At 3,450 meters above sea level, suddenly everything is flat, and as far as you can see the land is
bright white as if covered by snow, only it is salt crystals that glimmer under the bright sun
instead of frozen flakes of water. A local guide tells me this used to be the seabed – that is where
the salt originates from. I walked around the seemingly never-ending desert with my tripod and
camera, trying to make sense of anything.

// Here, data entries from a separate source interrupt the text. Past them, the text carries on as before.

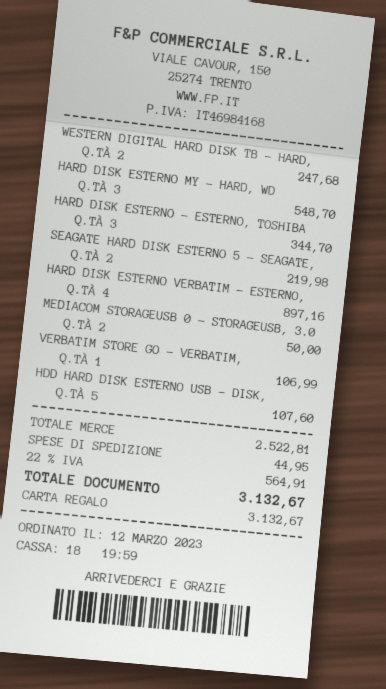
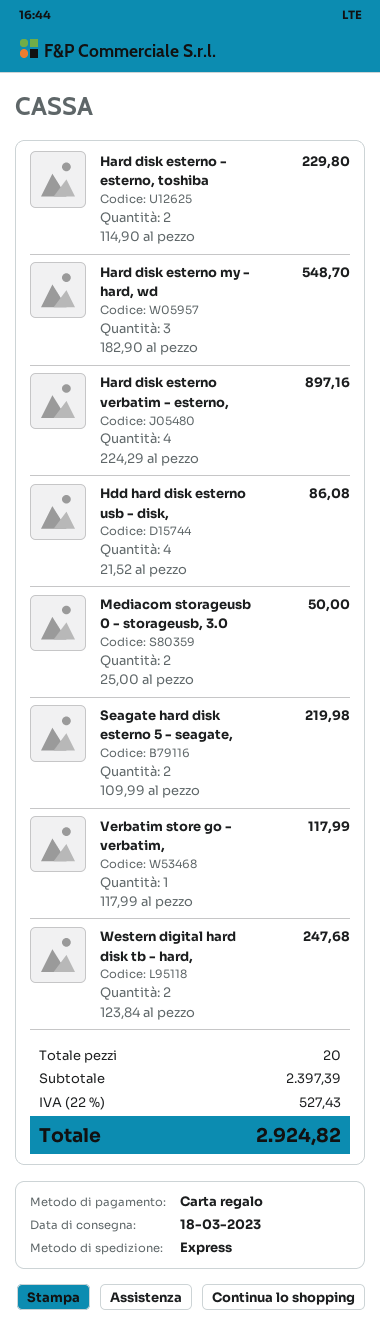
HARD DISK ESTERNO - ESTERNO, TOSHIBA: 3 for 344.70 -> 2 for 229.80
VERBATIM STORE GO - VERBATIM,: 1 for 106.99 -> 1 for 117.99
HDD HARD DISK ESTERNO USB - DISK,: 5 for 107.60 -> 4 for 86.08
subtotal: 2522.81 -> 2397.39
shipping: 44.95 -> none
tax: 22% = 564.91 -> 22% = 527.43
total: 3132.67 -> 2924.82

The year before I had sailed across the Atlantic Ocean, and I remembered constantly looking at
the charts and our position and finding it both fascinating and oddly frightening that beneath
our boat was between three and four kilometers of water. Now here I was standing “at the
bottom of the sea” so high up in the mountains that I began struggling to breathe as the air was
so thin.
The sun was beginning to set, and I stood there aiming my camera left and right, up and down,
not really knowing what it was I was attempting to capture. It felt like one of those scenarios
where no photograph could ever portray the true essence of the moment, a recurring issue in my
work; how to visualize an indescribable feeling? I thought about time (how long ago was this
place under the sea – millions or billions of years ago?), about scale (I am irrelevant in the grand
scheme of things) and about purpose (what am I for?). As the sun dropped down, its last rays hit
the irregular pattern of the surface of the desert, shining a bright yellow light on these ancient
crystals of salt, and in the bluest of all the blue hours the view reminded me of an ice-covered
sea in spring slowly cracking under the warming sun. I was as far away from home as I could be
and more confused than ever, yet I felt completely at peace.